Barry Warsaw schrieb am 04.08.2018 um 00:23:
On Jul 31, 2018, at 23:23, Stefan Behnel wrote:
Just to make that point clearer, people commonly use Cython for three different main use cases:
a) Wrap native libraries for CPython (and less commonly for PyPy) with a pythonic interface. The cool feature there is that you can write python(-like) code that compiles down into the C layer and runs there, i.e. you can trivially make the wrapper as thin or thick as you want, without sacrificing performance. (This is pretty much the FFI case.)
b) Speed up Python code by compiling and optimising it using C data types. Here, Cython supports a very smooth transition from Python semantics and features down to low-level C speed and semantics, while still writing Python code (or very Python-like code, if you want) all along the way. You can even use Python type annotations for that these days.

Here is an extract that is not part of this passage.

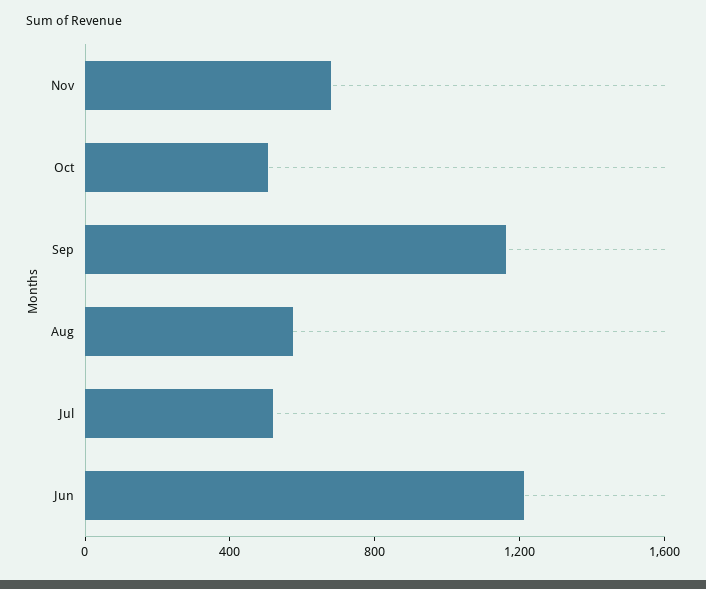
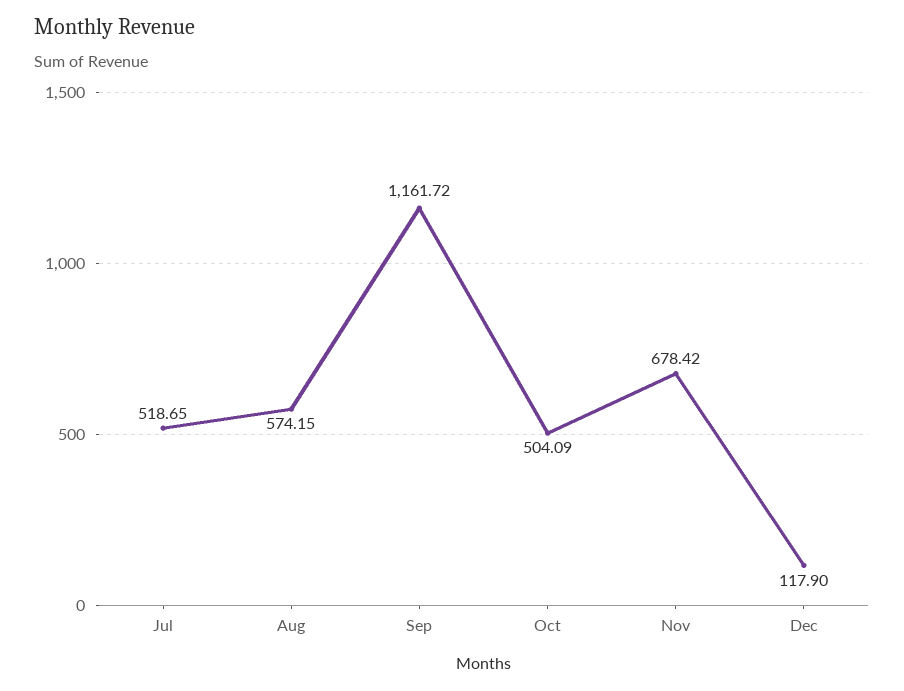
Jun: 1200 -> none
Dec: none -> 117.9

c) Write C/C++ code without having to write C code. From the perspective of someone who has to write native code, statically typed Cython code compiles to the expected C code (when disabling the safety belts), but has a much nicer syntax, native access to the complete (C)Python and C ecosystems, and all Python features built into the language. Quite a number of people use it to write the C/C++ code they need but without the complex and error prone syntax.
Thanks for this write-up Stefan. FWIW, although all of these uses cases are important ones which Cython fulfills nicely, none specifically touch on the reason why I think we want a Cython-like tool in the stdlib. c) probably gets the closest though.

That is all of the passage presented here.